* _Records_
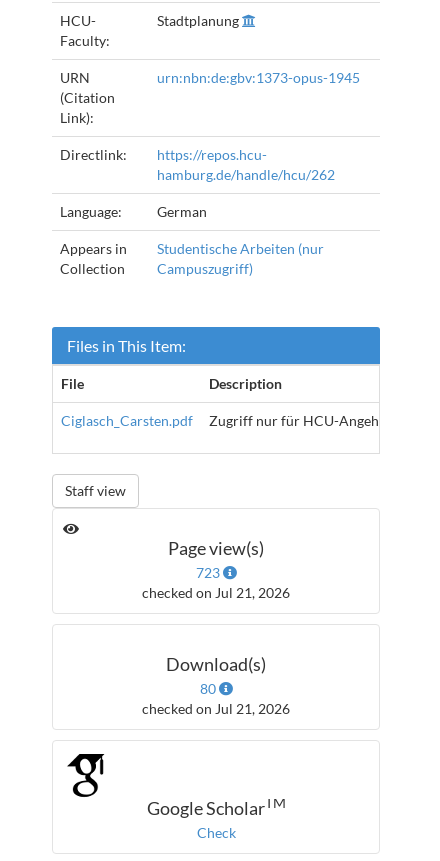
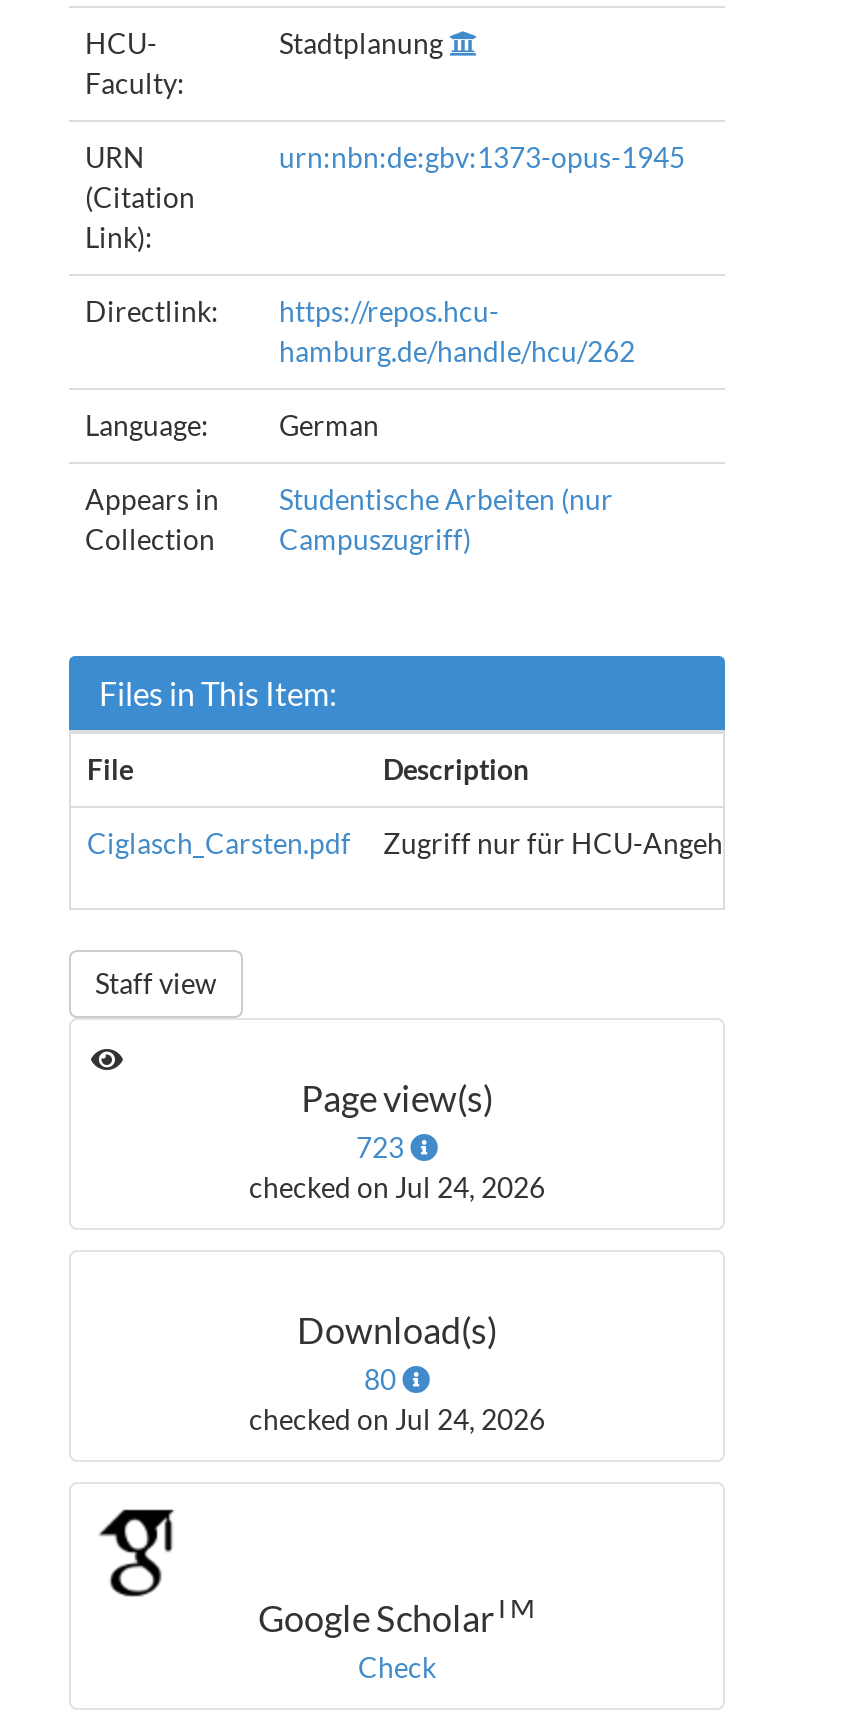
- checked on Jul 21, 2026
+ checked on Jul 24, 2026

- checked on Jul 21, 2026
+ checked on Jul 24, 2026
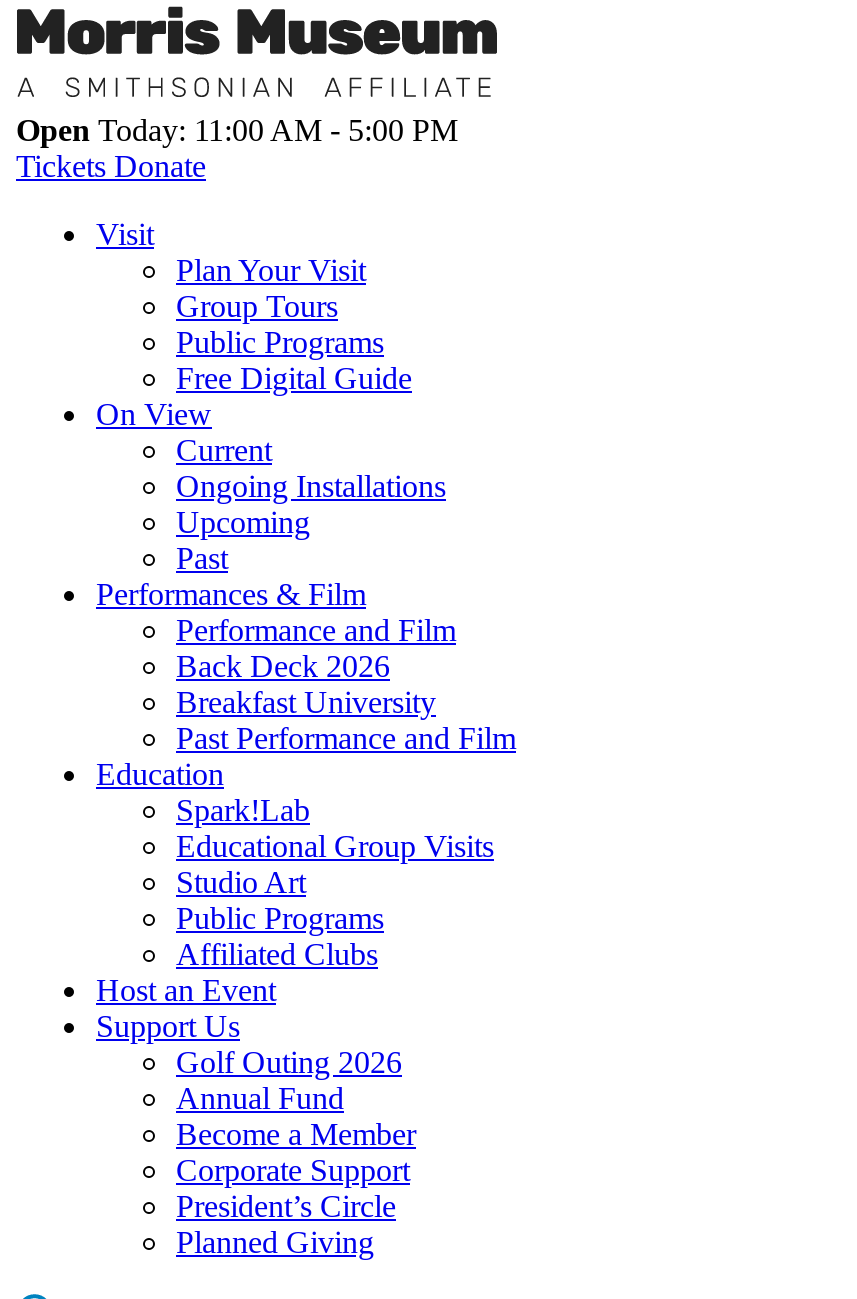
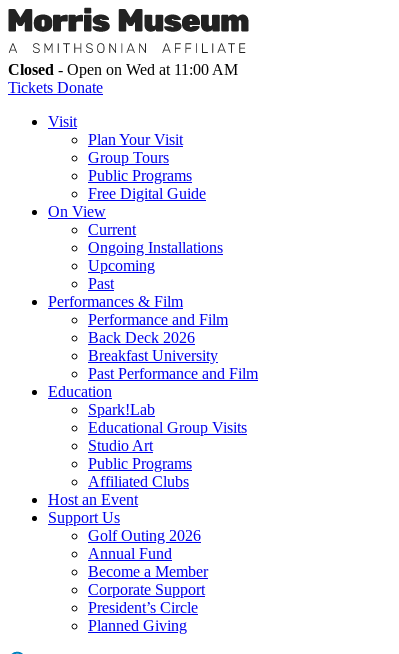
- Open Today: 11:00 AM - 5:00 PM
+ Closed - Open on Wed at 11:00 AM
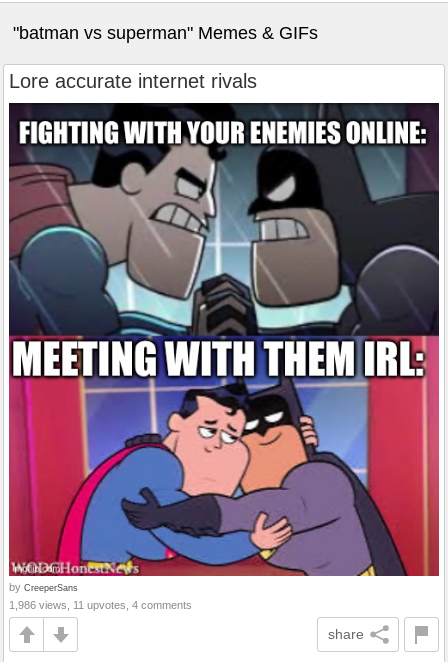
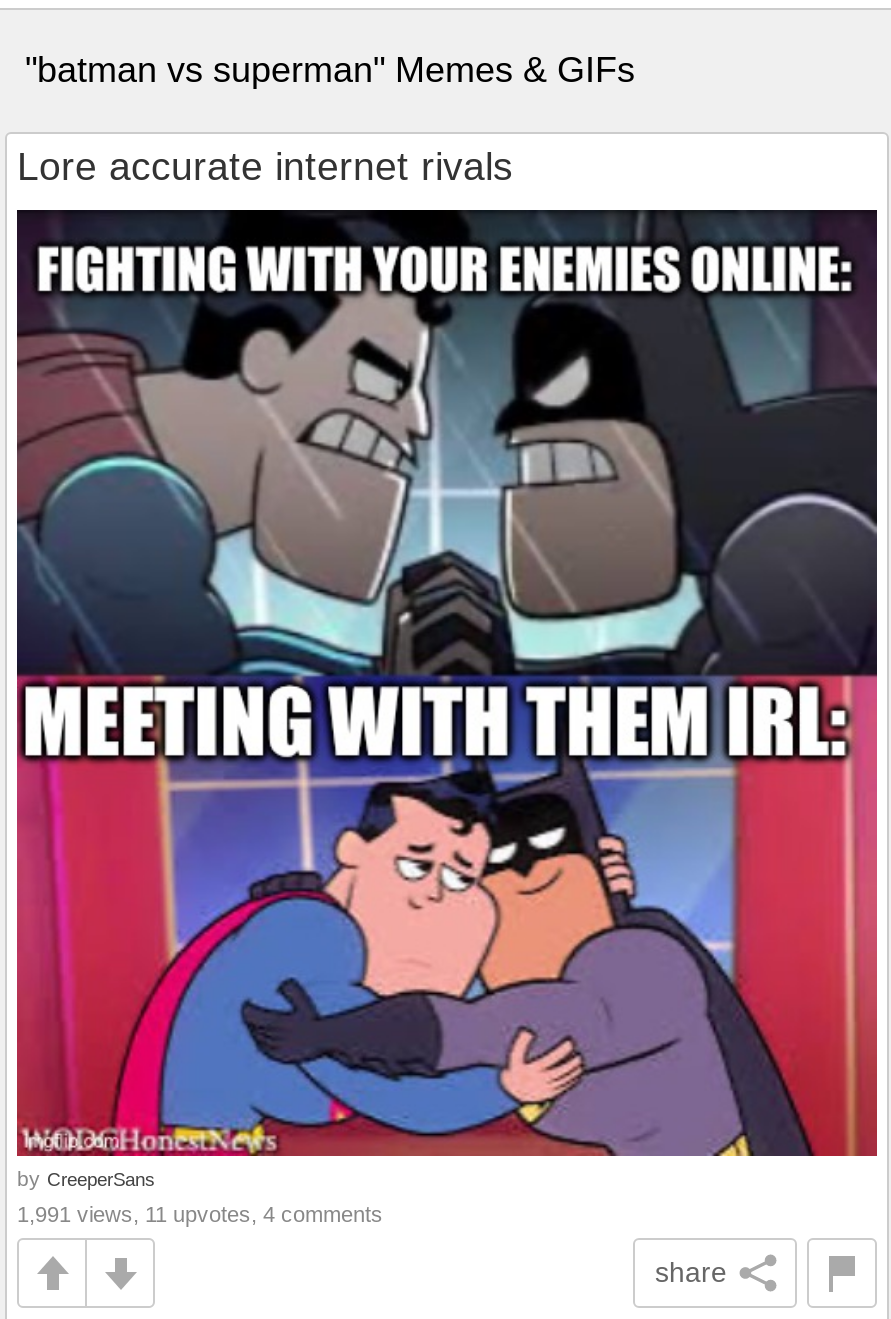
- 1,986 views, 11 upvotes, 4 comments
+ 1,991 views, 11 upvotes, 4 comments
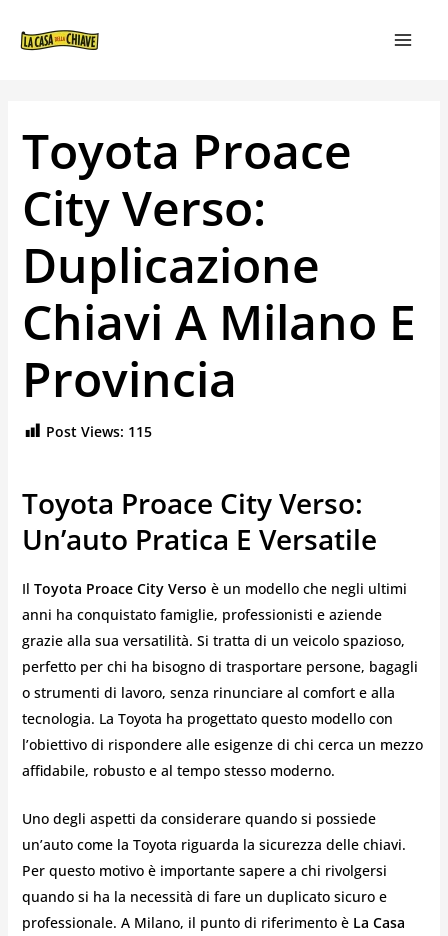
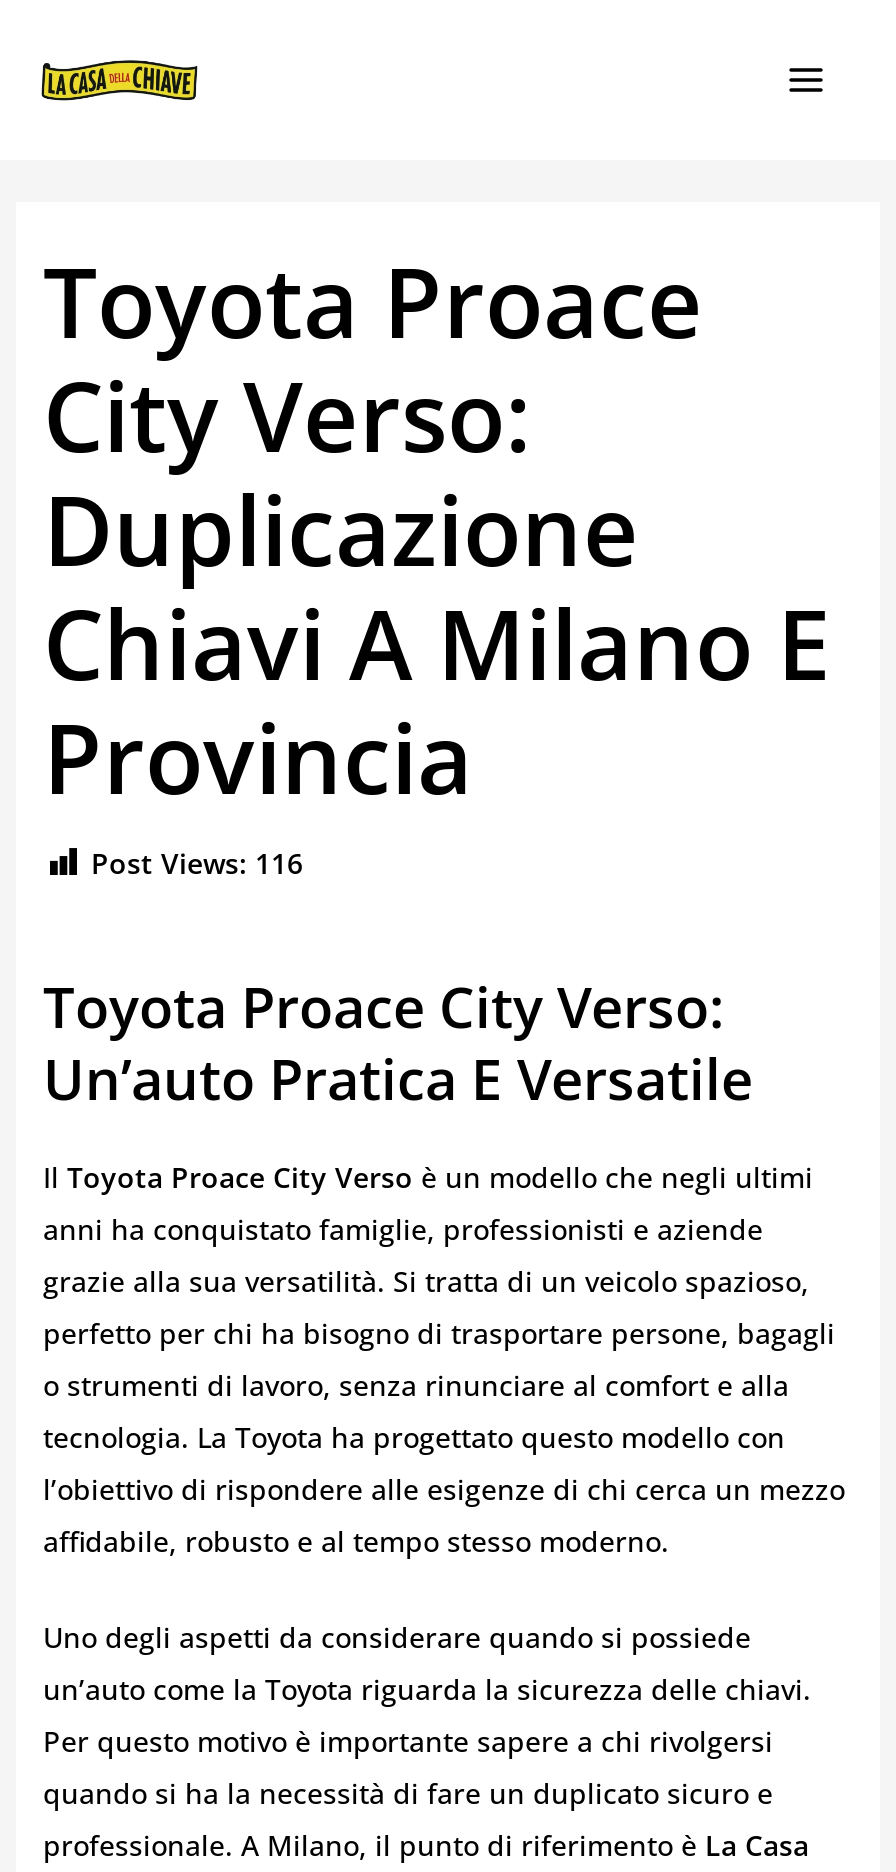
- Post Views: 115
+ Post Views: 116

* _Assignment_
Set down all of the data word for word; no pictures belong in it.

* _Answer_
- checked on Jul 21, 2026
+ checked on Jul 24, 2026

- checked on Jul 21, 2026
+ checked on Jul 24, 2026
- Open Today: 11:00 AM - 5:00 PM
+ Closed - Open on Wed at 11:00 AM
- 1,986 views, 11 upvotes, 4 comments
+ 1,991 views, 11 upvotes, 4 comments
- Post Views: 115
+ Post Views: 116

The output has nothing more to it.